- Aim of the task
Please return only the lines from the one holding "[622,519,678,534] 1, 2013" through the one holding "[480,214,571,229] get_data() ->", exactly as they appear in the records below, both ends included.

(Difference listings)
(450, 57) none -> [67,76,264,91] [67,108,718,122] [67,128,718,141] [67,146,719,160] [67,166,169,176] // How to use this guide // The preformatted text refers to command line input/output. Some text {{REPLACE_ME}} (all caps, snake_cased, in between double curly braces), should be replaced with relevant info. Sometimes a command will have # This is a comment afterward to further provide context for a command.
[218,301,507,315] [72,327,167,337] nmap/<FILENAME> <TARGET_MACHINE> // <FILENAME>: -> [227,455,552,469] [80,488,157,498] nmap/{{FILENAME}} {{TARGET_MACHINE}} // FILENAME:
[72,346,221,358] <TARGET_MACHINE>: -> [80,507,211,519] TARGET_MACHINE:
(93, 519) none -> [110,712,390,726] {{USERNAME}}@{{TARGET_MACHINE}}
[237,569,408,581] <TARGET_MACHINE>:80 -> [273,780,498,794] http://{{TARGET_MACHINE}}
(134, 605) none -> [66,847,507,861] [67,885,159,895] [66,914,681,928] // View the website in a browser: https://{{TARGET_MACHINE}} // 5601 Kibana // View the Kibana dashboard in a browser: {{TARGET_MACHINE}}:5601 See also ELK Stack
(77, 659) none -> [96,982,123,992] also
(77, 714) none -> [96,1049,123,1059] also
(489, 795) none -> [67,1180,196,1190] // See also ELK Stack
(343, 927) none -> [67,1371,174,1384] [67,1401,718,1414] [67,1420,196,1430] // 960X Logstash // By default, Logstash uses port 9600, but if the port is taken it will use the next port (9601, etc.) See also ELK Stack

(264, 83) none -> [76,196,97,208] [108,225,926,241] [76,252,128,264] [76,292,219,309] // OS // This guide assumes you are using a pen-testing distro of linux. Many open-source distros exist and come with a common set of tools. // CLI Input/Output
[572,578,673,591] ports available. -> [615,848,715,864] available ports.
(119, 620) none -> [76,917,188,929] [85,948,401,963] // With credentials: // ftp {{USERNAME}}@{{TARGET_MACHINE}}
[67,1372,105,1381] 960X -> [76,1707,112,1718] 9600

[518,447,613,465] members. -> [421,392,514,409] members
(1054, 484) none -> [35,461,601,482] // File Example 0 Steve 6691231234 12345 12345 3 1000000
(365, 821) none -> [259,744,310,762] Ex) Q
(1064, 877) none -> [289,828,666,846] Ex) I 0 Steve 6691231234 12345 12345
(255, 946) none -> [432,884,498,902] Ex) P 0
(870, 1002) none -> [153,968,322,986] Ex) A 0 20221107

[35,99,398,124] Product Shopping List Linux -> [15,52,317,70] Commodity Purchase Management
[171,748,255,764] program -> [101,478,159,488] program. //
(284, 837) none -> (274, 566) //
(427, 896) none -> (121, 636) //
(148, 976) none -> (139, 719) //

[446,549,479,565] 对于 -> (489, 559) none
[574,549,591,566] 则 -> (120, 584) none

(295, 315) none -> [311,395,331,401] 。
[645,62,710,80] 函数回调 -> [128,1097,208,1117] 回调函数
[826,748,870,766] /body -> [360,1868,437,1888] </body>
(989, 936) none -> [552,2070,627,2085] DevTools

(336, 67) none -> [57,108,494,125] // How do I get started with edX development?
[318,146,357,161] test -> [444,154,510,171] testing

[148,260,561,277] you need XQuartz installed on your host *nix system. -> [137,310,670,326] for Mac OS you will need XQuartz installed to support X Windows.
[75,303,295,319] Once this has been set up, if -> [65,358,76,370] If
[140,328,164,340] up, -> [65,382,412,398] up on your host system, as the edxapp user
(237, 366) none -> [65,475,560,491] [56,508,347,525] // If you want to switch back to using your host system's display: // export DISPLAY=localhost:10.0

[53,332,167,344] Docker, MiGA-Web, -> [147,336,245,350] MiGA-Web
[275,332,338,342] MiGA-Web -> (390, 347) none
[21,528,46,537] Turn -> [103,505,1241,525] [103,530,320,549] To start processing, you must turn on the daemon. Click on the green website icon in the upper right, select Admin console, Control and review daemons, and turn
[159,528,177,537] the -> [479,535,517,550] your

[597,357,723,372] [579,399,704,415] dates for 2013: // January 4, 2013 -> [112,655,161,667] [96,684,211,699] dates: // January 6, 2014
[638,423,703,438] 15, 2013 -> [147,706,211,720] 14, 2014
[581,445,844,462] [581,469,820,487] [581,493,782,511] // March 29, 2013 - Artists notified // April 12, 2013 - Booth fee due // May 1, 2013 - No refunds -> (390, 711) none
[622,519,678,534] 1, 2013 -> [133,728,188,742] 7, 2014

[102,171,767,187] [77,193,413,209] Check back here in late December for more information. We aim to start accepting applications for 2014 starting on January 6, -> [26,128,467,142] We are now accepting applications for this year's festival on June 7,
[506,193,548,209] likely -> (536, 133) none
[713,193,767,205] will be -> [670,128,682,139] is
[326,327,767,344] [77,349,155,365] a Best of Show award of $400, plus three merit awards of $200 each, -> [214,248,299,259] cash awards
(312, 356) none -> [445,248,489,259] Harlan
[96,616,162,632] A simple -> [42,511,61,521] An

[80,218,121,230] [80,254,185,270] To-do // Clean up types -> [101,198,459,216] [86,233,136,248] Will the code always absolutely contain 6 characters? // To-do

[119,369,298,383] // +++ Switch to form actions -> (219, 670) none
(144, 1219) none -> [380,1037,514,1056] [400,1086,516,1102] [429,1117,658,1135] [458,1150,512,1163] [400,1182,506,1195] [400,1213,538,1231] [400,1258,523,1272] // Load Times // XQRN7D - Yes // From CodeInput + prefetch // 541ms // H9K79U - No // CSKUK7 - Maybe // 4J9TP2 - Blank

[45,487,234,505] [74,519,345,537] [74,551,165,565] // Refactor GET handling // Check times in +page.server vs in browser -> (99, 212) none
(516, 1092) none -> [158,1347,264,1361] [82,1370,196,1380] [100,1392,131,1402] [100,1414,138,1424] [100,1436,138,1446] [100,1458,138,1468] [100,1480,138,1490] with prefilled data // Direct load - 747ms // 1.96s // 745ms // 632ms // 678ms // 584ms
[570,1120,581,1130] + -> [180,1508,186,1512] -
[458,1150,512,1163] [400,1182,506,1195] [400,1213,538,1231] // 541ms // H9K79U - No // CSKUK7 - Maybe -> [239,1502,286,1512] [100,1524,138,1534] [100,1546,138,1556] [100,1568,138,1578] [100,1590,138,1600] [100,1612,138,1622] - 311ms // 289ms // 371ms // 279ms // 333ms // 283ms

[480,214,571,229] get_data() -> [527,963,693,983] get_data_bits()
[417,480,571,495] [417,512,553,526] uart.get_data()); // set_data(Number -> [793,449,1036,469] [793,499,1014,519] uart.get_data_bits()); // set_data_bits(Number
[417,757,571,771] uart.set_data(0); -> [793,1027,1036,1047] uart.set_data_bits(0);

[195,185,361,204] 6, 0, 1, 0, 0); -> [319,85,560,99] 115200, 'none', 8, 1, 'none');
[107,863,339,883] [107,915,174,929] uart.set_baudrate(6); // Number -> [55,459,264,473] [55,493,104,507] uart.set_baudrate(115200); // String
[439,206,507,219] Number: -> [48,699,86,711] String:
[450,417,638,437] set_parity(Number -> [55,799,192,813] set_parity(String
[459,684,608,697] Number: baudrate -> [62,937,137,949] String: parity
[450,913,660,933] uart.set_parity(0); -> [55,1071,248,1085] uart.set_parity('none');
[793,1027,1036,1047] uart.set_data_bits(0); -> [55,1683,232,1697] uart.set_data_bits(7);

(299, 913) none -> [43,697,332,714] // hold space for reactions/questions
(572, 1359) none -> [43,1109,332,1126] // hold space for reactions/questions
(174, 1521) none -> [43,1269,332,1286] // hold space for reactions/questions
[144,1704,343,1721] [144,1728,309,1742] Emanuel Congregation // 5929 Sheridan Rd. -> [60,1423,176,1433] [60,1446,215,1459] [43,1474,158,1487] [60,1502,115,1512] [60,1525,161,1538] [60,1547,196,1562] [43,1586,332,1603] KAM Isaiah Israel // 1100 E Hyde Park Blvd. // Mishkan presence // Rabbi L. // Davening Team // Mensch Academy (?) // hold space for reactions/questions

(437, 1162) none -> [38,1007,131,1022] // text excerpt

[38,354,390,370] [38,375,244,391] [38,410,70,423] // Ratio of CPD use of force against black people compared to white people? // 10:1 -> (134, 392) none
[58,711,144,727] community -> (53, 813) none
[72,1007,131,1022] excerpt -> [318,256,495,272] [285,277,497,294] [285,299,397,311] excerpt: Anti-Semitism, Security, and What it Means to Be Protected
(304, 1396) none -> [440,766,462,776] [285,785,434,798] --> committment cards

- Response to the task
[622,519,678,534] 1, 2013 -> [133,728,188,742] 7, 2014

[102,171,767,187] [77,193,413,209] Check back here in late December for more information. We aim to start accepting applications for 2014 starting on January 6, -> [26,128,467,142] We are now accepting applications for this year's festival on June 7,
[506,193,548,209] likely -> (536, 133) none
[713,193,767,205] will be -> [670,128,682,139] is
[326,327,767,344] [77,349,155,365] a Best of Show award of $400, plus three merit awards of $200 each, -> [214,248,299,259] cash awards
(312, 356) none -> [445,248,489,259] Harlan
[96,616,162,632] A simple -> [42,511,61,521] An

[80,218,121,230] [80,254,185,270] To-do // Clean up types -> [101,198,459,216] [86,233,136,248] Will the code always absolutely contain 6 characters? // To-do

[119,369,298,383] // +++ Switch to form actions -> (219, 670) none
(144, 1219) none -> [380,1037,514,1056] [400,1086,516,1102] [429,1117,658,1135] [458,1150,512,1163] [400,1182,506,1195] [400,1213,538,1231] [400,1258,523,1272] // Load Times // XQRN7D - Yes // From CodeInput + prefetch // 541ms // H9K79U - No // CSKUK7 - Maybe // 4J9TP2 - Blank

[45,487,234,505] [74,519,345,537] [74,551,165,565] // Refactor GET handling // Check times in +page.server vs in browser -> (99, 212) none
(516, 1092) none -> [158,1347,264,1361] [82,1370,196,1380] [100,1392,131,1402] [100,1414,138,1424] [100,1436,138,1446] [100,1458,138,1468] [100,1480,138,1490] with prefilled data // Direct load - 747ms // 1.96s // 745ms // 632ms // 678ms // 584ms
[570,1120,581,1130] + -> [180,1508,186,1512] -
[458,1150,512,1163] [400,1182,506,1195] [400,1213,538,1231] // 541ms // H9K79U - No // CSKUK7 - Maybe -> [239,1502,286,1512] [100,1524,138,1534] [100,1546,138,1556] [100,1568,138,1578] [100,1590,138,1600] [100,1612,138,1622] - 311ms // 289ms // 371ms // 279ms // 333ms // 283ms

[480,214,571,229] get_data() -> [527,963,693,983] get_data_bits()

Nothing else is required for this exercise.